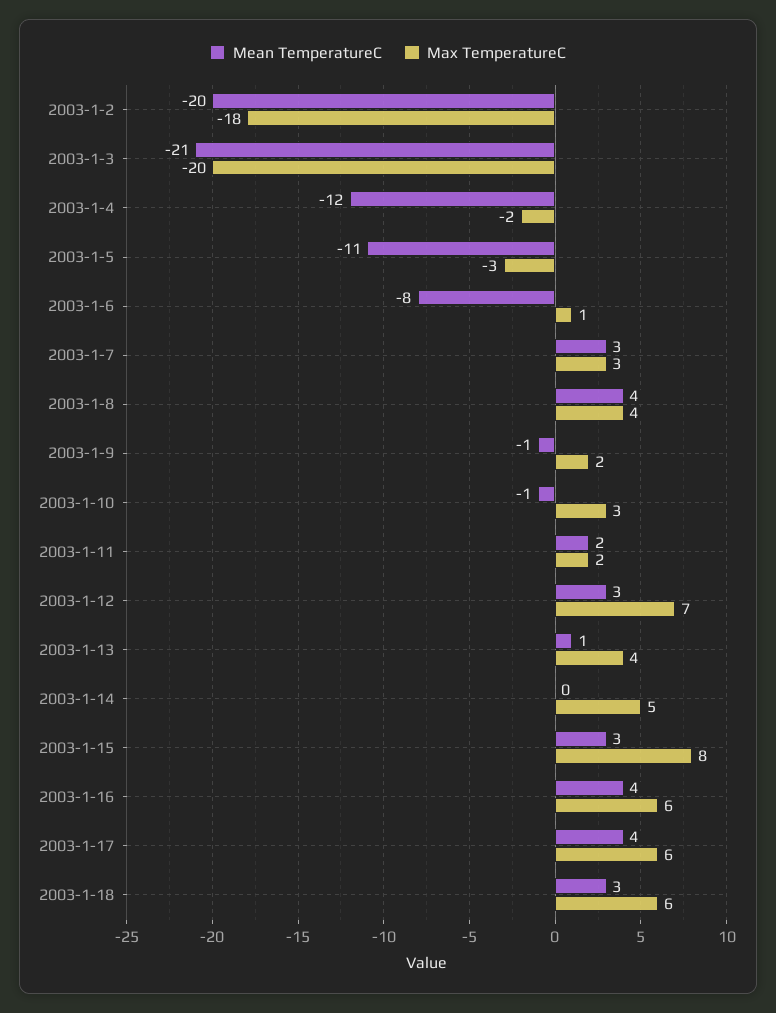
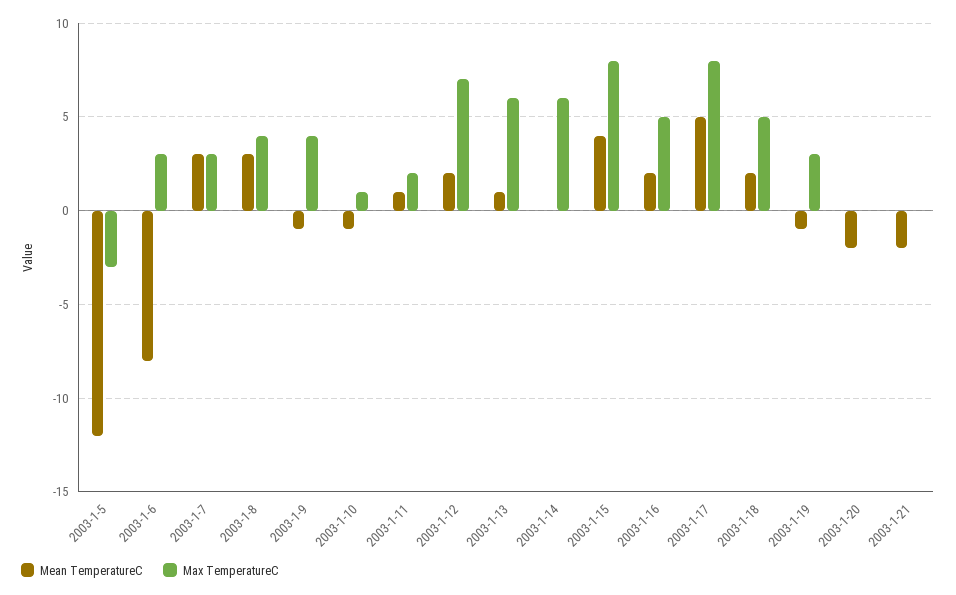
Mean TemperatureC, 2003-1-2: -20 -> none
Max TemperatureC, 2003-1-2: -18 -> none
Mean TemperatureC, 2003-1-3: -21 -> none
Max TemperatureC, 2003-1-3: -20 -> none
Mean TemperatureC, 2003-1-4: -12 -> none
Max TemperatureC, 2003-1-4: -2 -> none
Mean TemperatureC, 2003-1-5: -11 -> -12
Max TemperatureC, 2003-1-6: 1 -> 3
Mean TemperatureC, 2003-1-8: 4 -> 3
Max TemperatureC, 2003-1-9: 2 -> 4
Max TemperatureC, 2003-1-10: 3 -> 1
Mean TemperatureC, 2003-1-11: 2 -> 1
Mean TemperatureC, 2003-1-12: 3 -> 2
Max TemperatureC, 2003-1-13: 4 -> 6
Max TemperatureC, 2003-1-14: 5 -> 6
Mean TemperatureC, 2003-1-15: 3 -> 4
Mean TemperatureC, 2003-1-16: 4 -> 2
Max TemperatureC, 2003-1-16: 6 -> 5
Mean TemperatureC, 2003-1-17: 4 -> 5
Max TemperatureC, 2003-1-17: 6 -> 8
Mean TemperatureC, 2003-1-18: 3 -> 2
Max TemperatureC, 2003-1-18: 6 -> 5
Mean TemperatureC, 2003-1-19: none -> -1
Max TemperatureC, 2003-1-19: none -> 3
Mean TemperatureC, 2003-1-20: none -> -2
Max TemperatureC, 2003-1-20: none -> 0
Mean TemperatureC, 2003-1-21: none -> -2
Max TemperatureC, 2003-1-21: none -> 0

-------------------------

TASK DETAILS
Only lines with the string "none" belong in the answer; copy each of them from the listing.

SOLVED EXERCISE
Mean TemperatureC, 2003-1-2: -20 -> none
Max TemperatureC, 2003-1-2: -18 -> none
Mean TemperatureC, 2003-1-3: -21 -> none
Max TemperatureC, 2003-1-3: -20 -> none
Mean TemperatureC, 2003-1-4: -12 -> none
Max TemperatureC, 2003-1-4: -2 -> none
Mean TemperatureC, 2003-1-19: none -> -1
Max TemperatureC, 2003-1-19: none -> 3
Mean TemperatureC, 2003-1-20: none -> -2
Max TemperatureC, 2003-1-20: none -> 0
Mean TemperatureC, 2003-1-21: none -> -2
Max TemperatureC, 2003-1-21: none -> 0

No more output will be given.